Our paper in the AI4Sys '24 conference at HPDC 2024 presents a novel technique using Generative AI (GenAI) to automate on-the-fly customizations of AI/ML solutions. The ECO-LLM system dynamically adjusts task placement between edge and cloud computing, resulting in minimal performance differences while significantly reducing manual effort and time in solving systems problems.
CLAP: Cost and Latency-Aware Placement of Microservices on the Computing Continuum
Our paper presents CLAP, a dynamic solution for optimizing microservice placement across edge and cloud computing in real-time applications. It addresses workload-induced latency issues and cost efficiency by utilizing Reinforcement Learning. Experiments on video analytics demonstrate significant cost reductions of 47% and 58% while maintaining acceptable latency levels.
LARA: Latency-Aware Resource Allocator for Stream Processing Applications
At the 32nd Euromicro International Conference on Parallel, Distributed, and Network-Based Processing (PDP 2024), we presented LARA, a tool that improves latency in stream processing applications, a crucial requirement for real-time video analytics. By using a regression-based resource allocation technique, LARA improves latency by up to 2.8X and delivers over 2X throughput compared to fixed allocation, surpassing the vertical pod autoscaler (VPA) in performance.
Improving Real-time Data Streams Performance on Autonomous Surface Vehicles using DataX
Our paper, presented at PDP 2024, discusses a containerized distributed processing platform for Autonomous Surface Vehicles to enhance real-time data processing in marine environments.
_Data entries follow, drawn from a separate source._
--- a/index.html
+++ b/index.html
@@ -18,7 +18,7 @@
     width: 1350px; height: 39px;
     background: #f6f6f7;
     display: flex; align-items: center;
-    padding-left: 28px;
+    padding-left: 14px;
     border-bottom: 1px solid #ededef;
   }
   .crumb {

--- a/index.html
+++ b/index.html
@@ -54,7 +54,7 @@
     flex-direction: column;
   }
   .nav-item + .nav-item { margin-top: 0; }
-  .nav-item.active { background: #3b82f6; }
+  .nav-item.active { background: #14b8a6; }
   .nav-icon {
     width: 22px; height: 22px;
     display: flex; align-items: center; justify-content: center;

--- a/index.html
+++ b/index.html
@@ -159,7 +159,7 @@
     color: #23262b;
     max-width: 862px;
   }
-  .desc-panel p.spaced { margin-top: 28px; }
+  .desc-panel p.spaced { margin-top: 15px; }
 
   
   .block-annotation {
Utilizing microservice management with DataX and Kubernetes, it addresses challenges such as limited connectivity and energy constraints. Experiments demonstrate its effectiveness in marine litter detection.
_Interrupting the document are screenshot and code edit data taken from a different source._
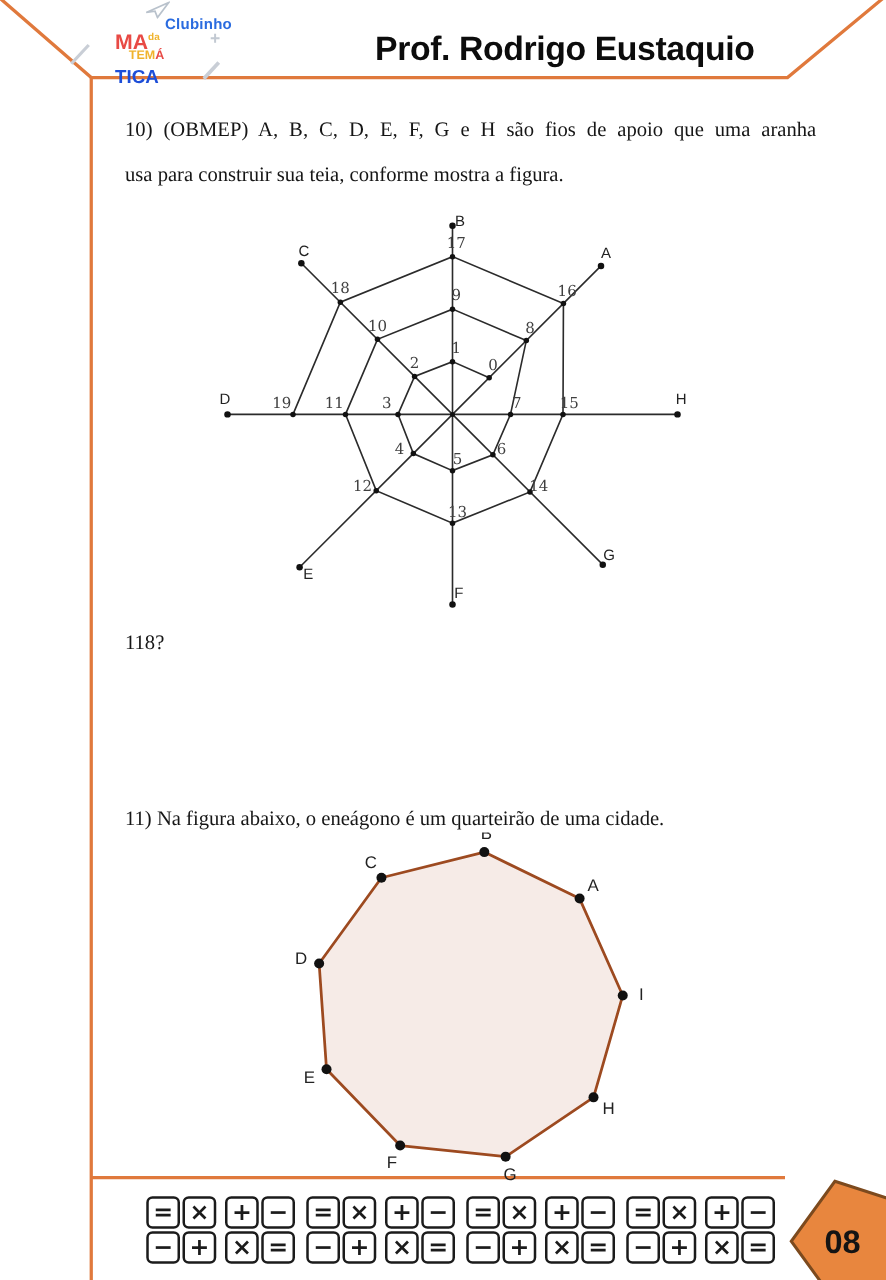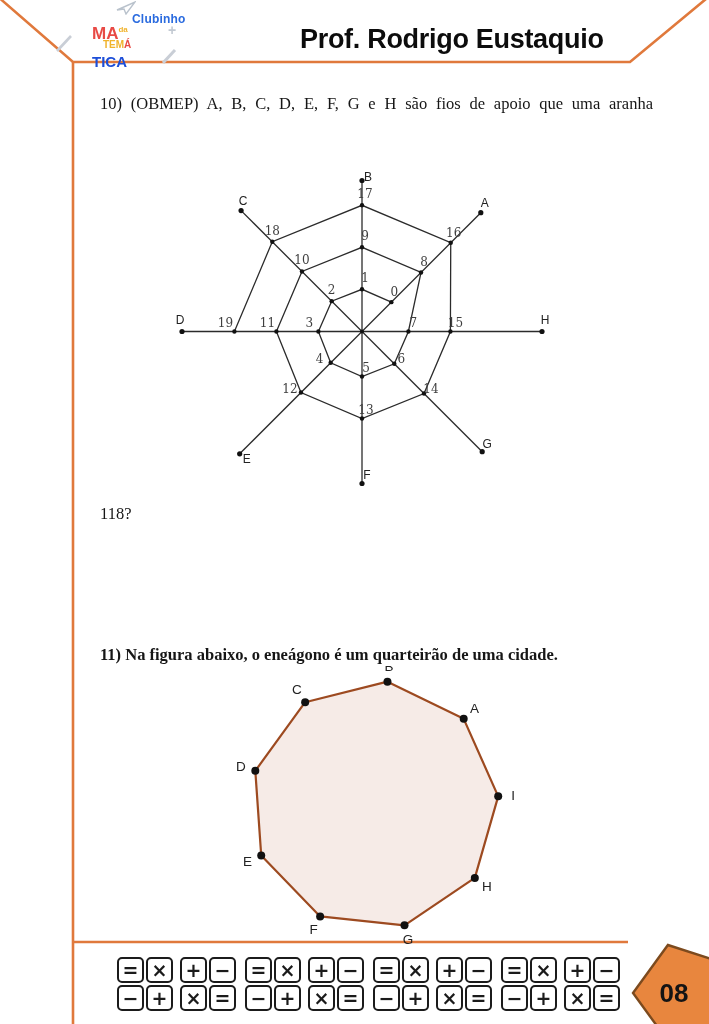--- a/index.html
+++ b/index.html
@@ -78,6 +78,7 @@
 
   <div class="para q10">
     <span class="line jline">10) (OBMEP) A, B, C, D, E, F, G e H são fios de apoio que uma aranha</span>
+    <span class="line">usa para construir sua teia, conforme mostra a figura.</span>
   </div>
 
   <svg id="web-svg" class="abs" style="left:172px;top:168px;" width="380" height="328" viewBox="0 0 380 328">

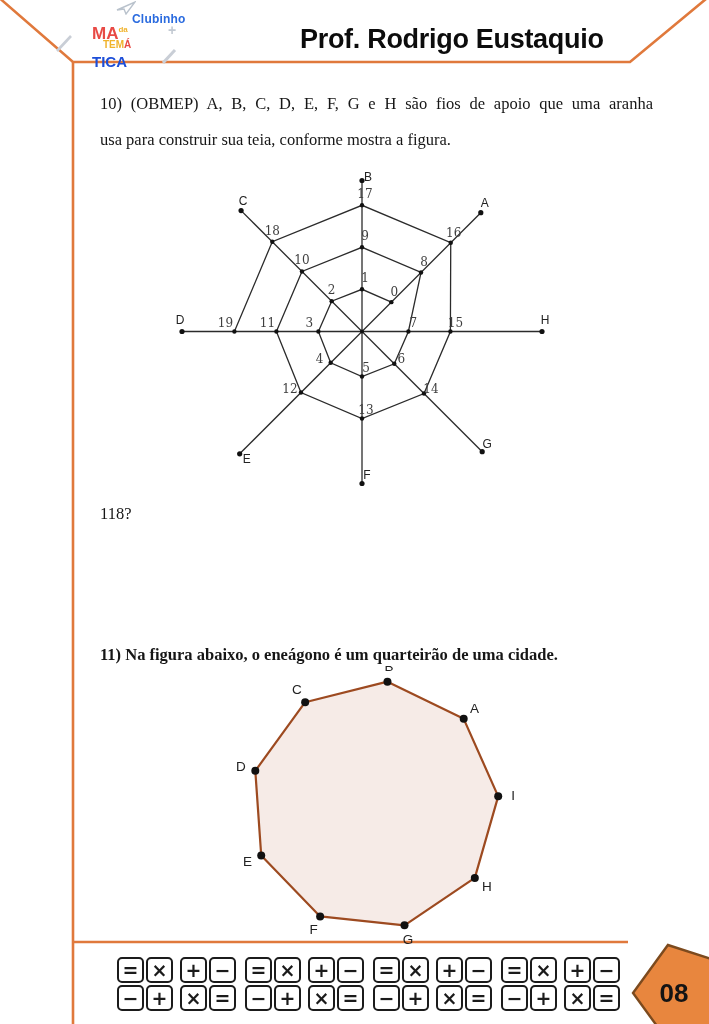--- a/index.html
+++ b/index.html
@@ -28,7 +28,7 @@
   .para .jline{text-align:justify;text-align-last:justify;}
   .q10{top:86px;}
   .q10b{top:496px;}
-  .q11{top:637px;font-weight:bold;}
+  .q11{top:637px;}
 
   
   .keys{position:absolute;left:117px;top:957px;display:flex;gap:9px;}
Scale Up while Scaling Out Microservices in Video Analytics Pipelines
Our paper, presented at POAT 2023 in Singapore, examines joint microservice scaling in Kubernetes, focusing on video analytics pipelines. It introduces DataX AutoScaleUp, which efficiently adjusts CPU resources while Horizontal Pod Autoscaler (HPA) operates. This method significantly enhances processing rates, achieving up to 1.45X improvement over traditional approaches.
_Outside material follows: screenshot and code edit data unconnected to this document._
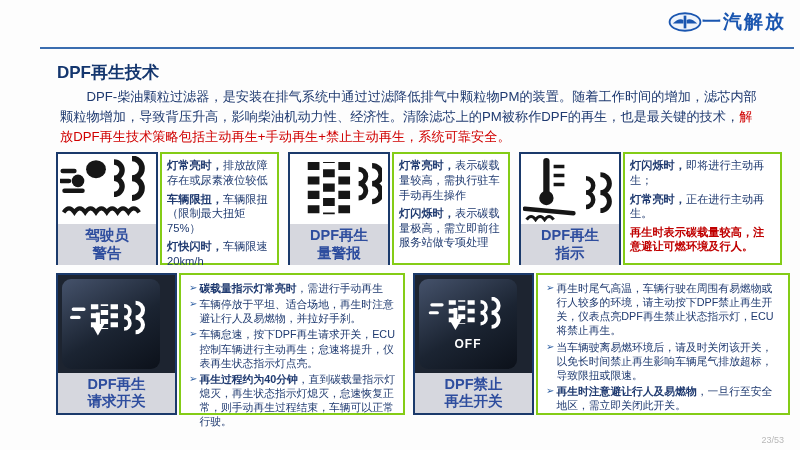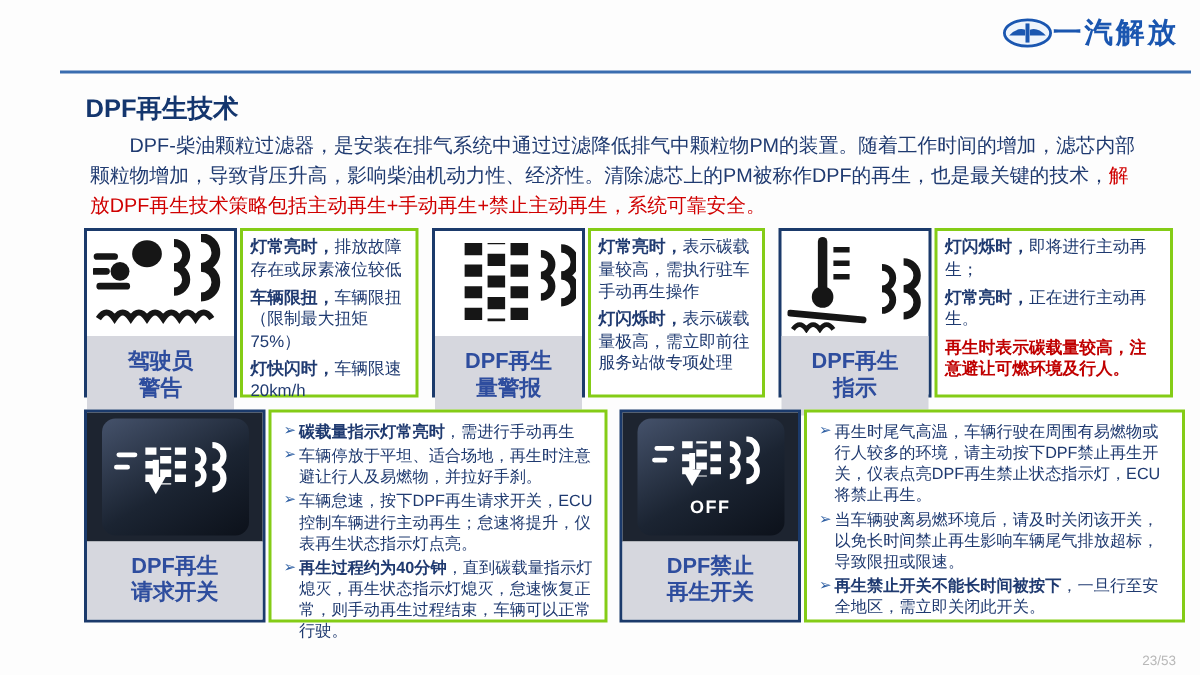--- a/index.html
+++ b/index.html
@@ -29,7 +29,7 @@
   .iconbox.dark{background:#1d2430;padding:4px;}
   .btn{width:98px;height:100%;border-radius:9px;background:linear-gradient(150deg,#45526b 0%,#1b2432 55%,#0c111a 100%);display:flex;flex-direction:column;align-items:center;justify-content:center;}
   .off-text{color:#ffffff;font-weight:bold;font-size:12px;letter-spacing:1px;margin-top:-4px;}
-  .iconlabel{background:#d6d7de;color:#2e4d9e;font-weight:bold;font-size:14.5px;text-align:center;line-height:1.18;padding:9px 0;}
+  .iconlabel{background:#d6d7de;color:#2e4d9e;font-weight:bold;font-size:14.5px;text-align:center;line-height:1.18;padding:3px 0;}
   .iconlabel span{display:block;}
   .panel{border:2px solid #84cc16;background:#ffffff;margin-left:2px;padding:4px 5px;color:#1f3a70;font-size:11.2px;line-height:1.3;box-sizing:border-box;}
   .panel p{margin:0 0 4px 0;}

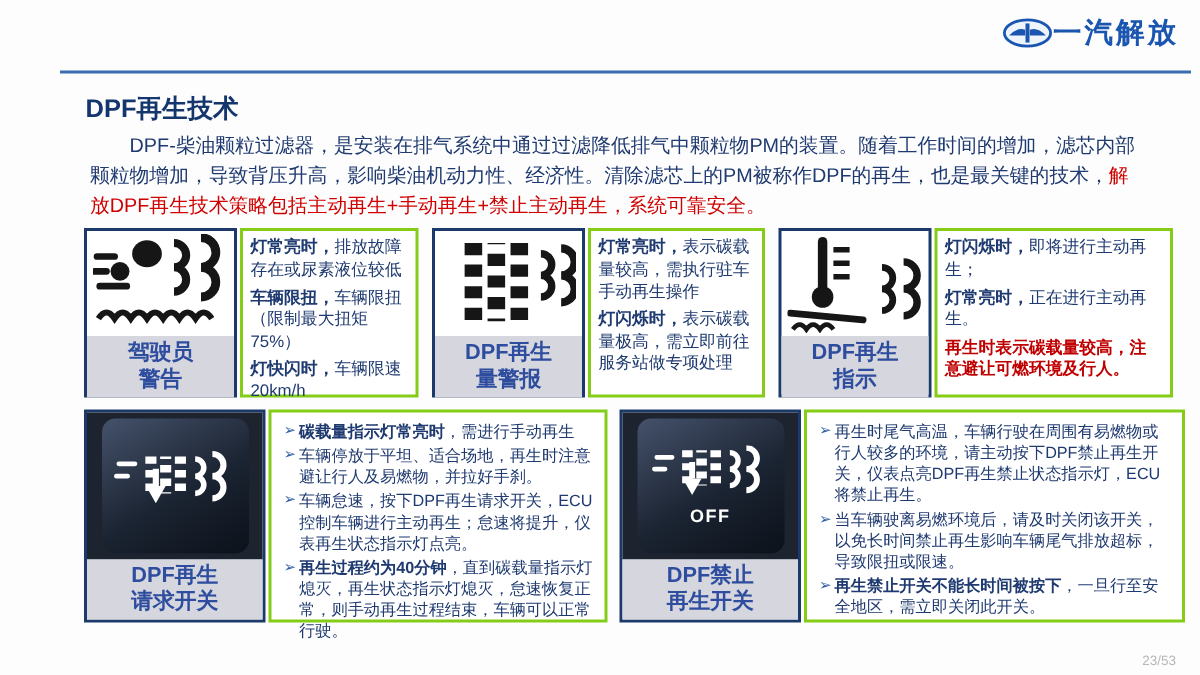--- a/index.html
+++ b/index.html
@@ -25,7 +25,7 @@
   .iconcol{display:flex;flex-direction:column;border:2px solid #1b3a6b;background:#ffffff;box-sizing:border-box;}
   .row1 .iconcol{width:102px;}
   .row2 .iconcol{width:121px;}
-  .iconbox{flex:1;display:flex;align-items:center;justify-content:center;padding:2px;}
+  .iconbox{flex:1;display:flex;align-items:center;justify-content:flex-start;padding:2px;}
   .iconbox.dark{background:#1d2430;padding:4px;}
   .btn{width:98px;height:100%;border-radius:9px;background:linear-gradient(150deg,#45526b 0%,#1b2432 55%,#0c111a 100%);display:flex;flex-direction:column;align-items:center;justify-content:center;}
   .off-text{color:#ffffff;font-weight:bold;font-size:12px;letter-spacing:1px;margin-top:-4px;}

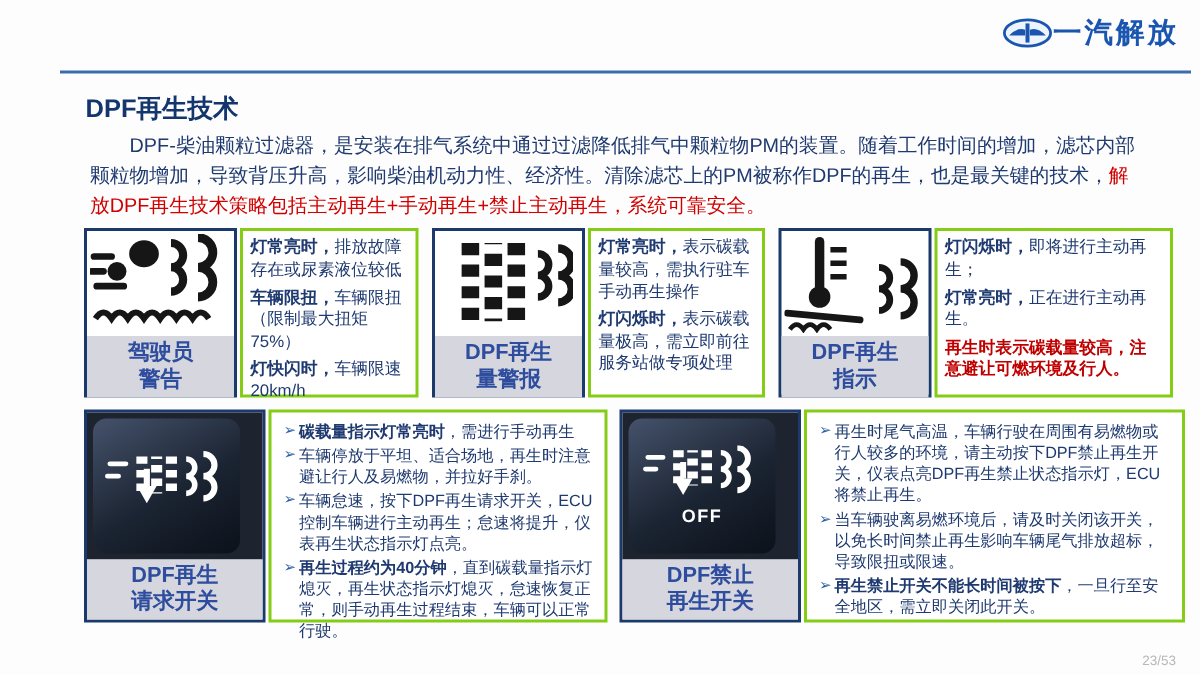--- a/index.html
+++ b/index.html
@@ -233,7 +233,7 @@
             </li>
           <li>
               <span class="arrow">➢</span>
-              <span><b>再生禁止开关不能长时间被按下</b><span>，一旦行至安全地区，需立即关闭此开关。</span></span>
+              <span><b>再生时注意避让行人及易燃物</b><span>，一旦行至安全地区，需立即关闭此开关。</span></span>
             </li>
         </ul>
       </div>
Citizen Science for the Sea with Information Technologies: An Open Platform for Gathering Marine Data and Marine Litter Detection from Leisure Boat Instruments
Our IEEE eScience 2023 paper introduces the C4Sea-IT framework, an open platform for collecting marine data from leisure vessel instruments. It leverages the Internet of Things and Cloud Computing to enhance coastal data sharing, with a use case demonstrating marine litter tracking. The ultimate objective is to improve weather and ocean forecasts using AI.